# [Work request]
Your task is to repeat the entries word for word while leaving out the pictures.

Data items
= = =

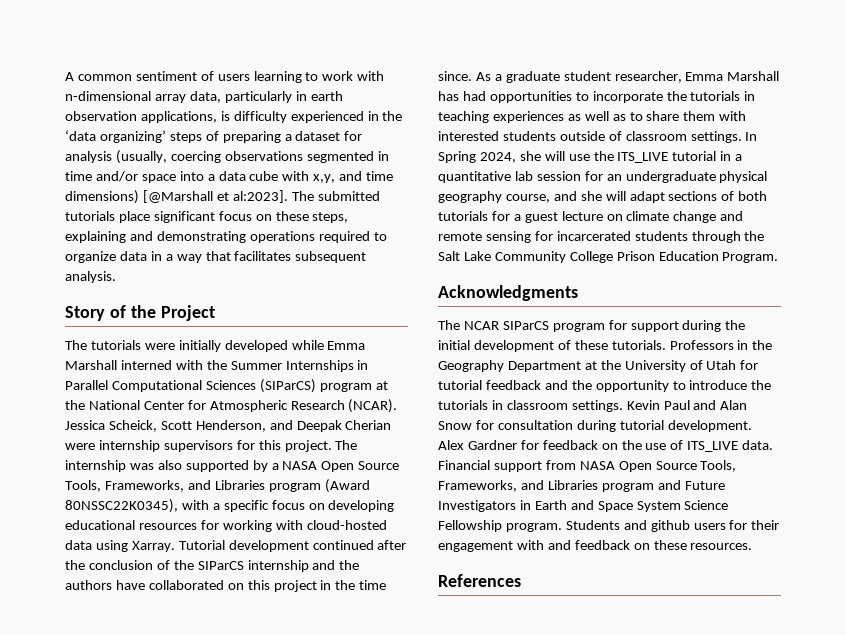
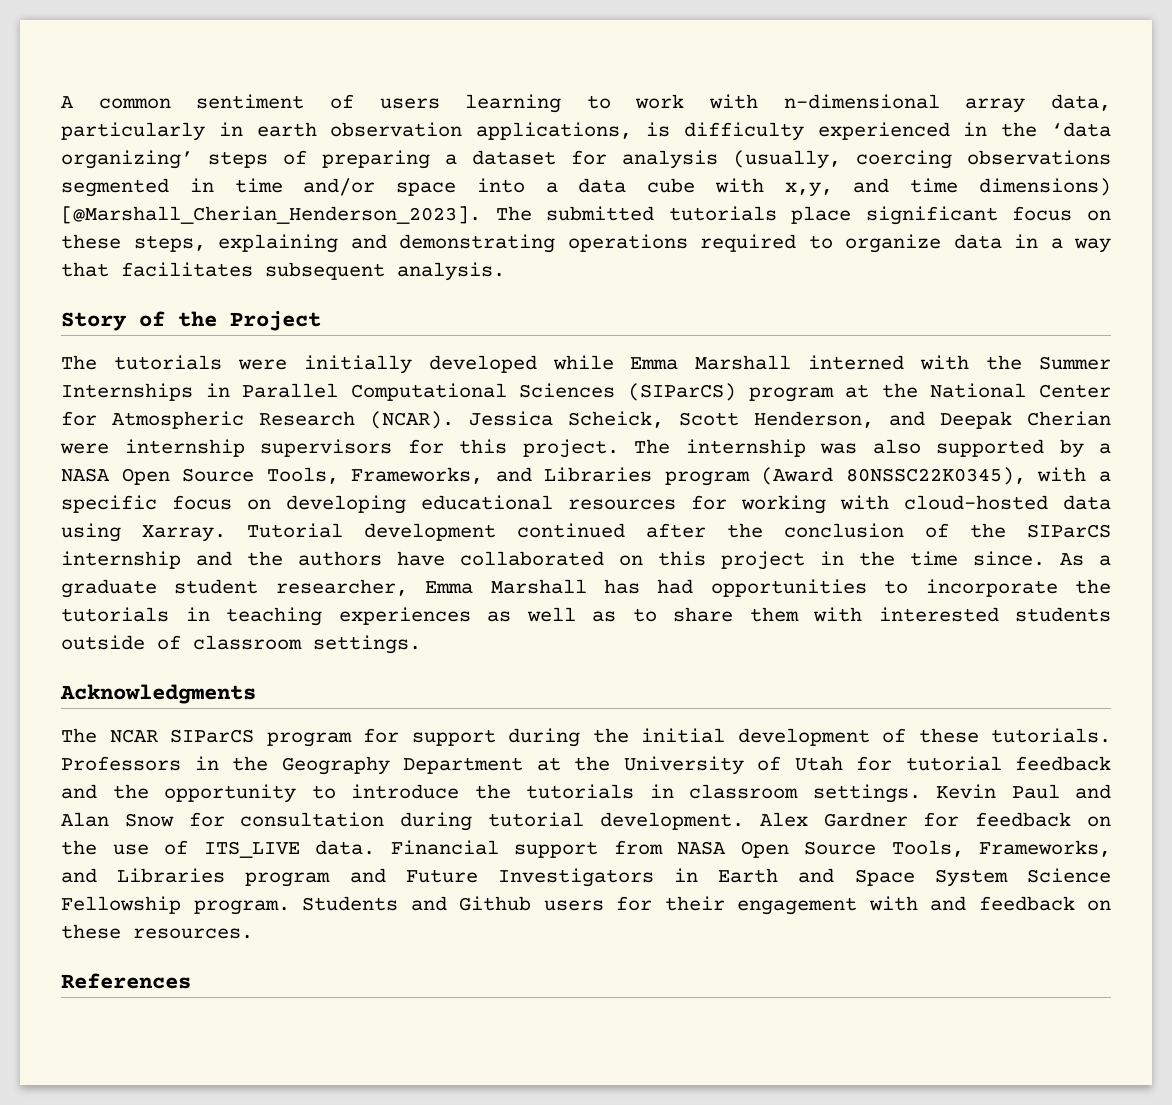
- A common sentiment of users learning to work with n-dimensional array data, particularly in earth observation applications, is difficulty experienced in the ‘data organizing’ steps of preparing a dataset for analysis (usually, coercing observations segmented in time and/or space into a data cube with x,y, and time dimensions) [@Marshall et al:2023].
+ A common sentiment of users learning to work with n-dimensional array data, particularly in earth observation applications, is difficulty experienced in the ‘data organizing’ steps of preparing a dataset for analysis (usually, coercing observations segmented in time and/or space into a data cube with x,y, and time dimensions) [@Marshall_Cherian_Henderson_2023].
- In Spring 2024, she will use the ITS_LIVE tutorial in a quantitative lab session for an undergraduate physical geography course, and she will adapt sections of both tutorials for a guest lecture on climate change and remote sensing for incarcerated students through the Salt Lake Community College Prison Education Program.
- Students and github users for their engagement with and feedback on these resources.
+ Students and Github users for their engagement with and feedback on these resources.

= = =

# [Answer space]
- A common sentiment of users learning to work with n-dimensional array data, particularly in earth observation applications, is difficulty experienced in the ‘data organizing’ steps of preparing a dataset for analysis (usually, coercing observations segmented in time and/or space into a data cube with x,y, and time dimensions) [@Marshall et al:2023].
+ A common sentiment of users learning to work with n-dimensional array data, particularly in earth observation applications, is difficulty experienced in the ‘data organizing’ steps of preparing a dataset for analysis (usually, coercing observations segmented in time and/or space into a data cube with x,y, and time dimensions) [@Marshall_Cherian_Henderson_2023].
- In Spring 2024, she will use the ITS_LIVE tutorial in a quantitative lab session for an undergraduate physical geography course, and she will adapt sections of both tutorials for a guest lecture on climate change and remote sensing for incarcerated students through the Salt Lake Community College Prison Education Program.
- Students and github users for their engagement with and feedback on these resources.
+ Students and Github users for their engagement with and feedback on these resources.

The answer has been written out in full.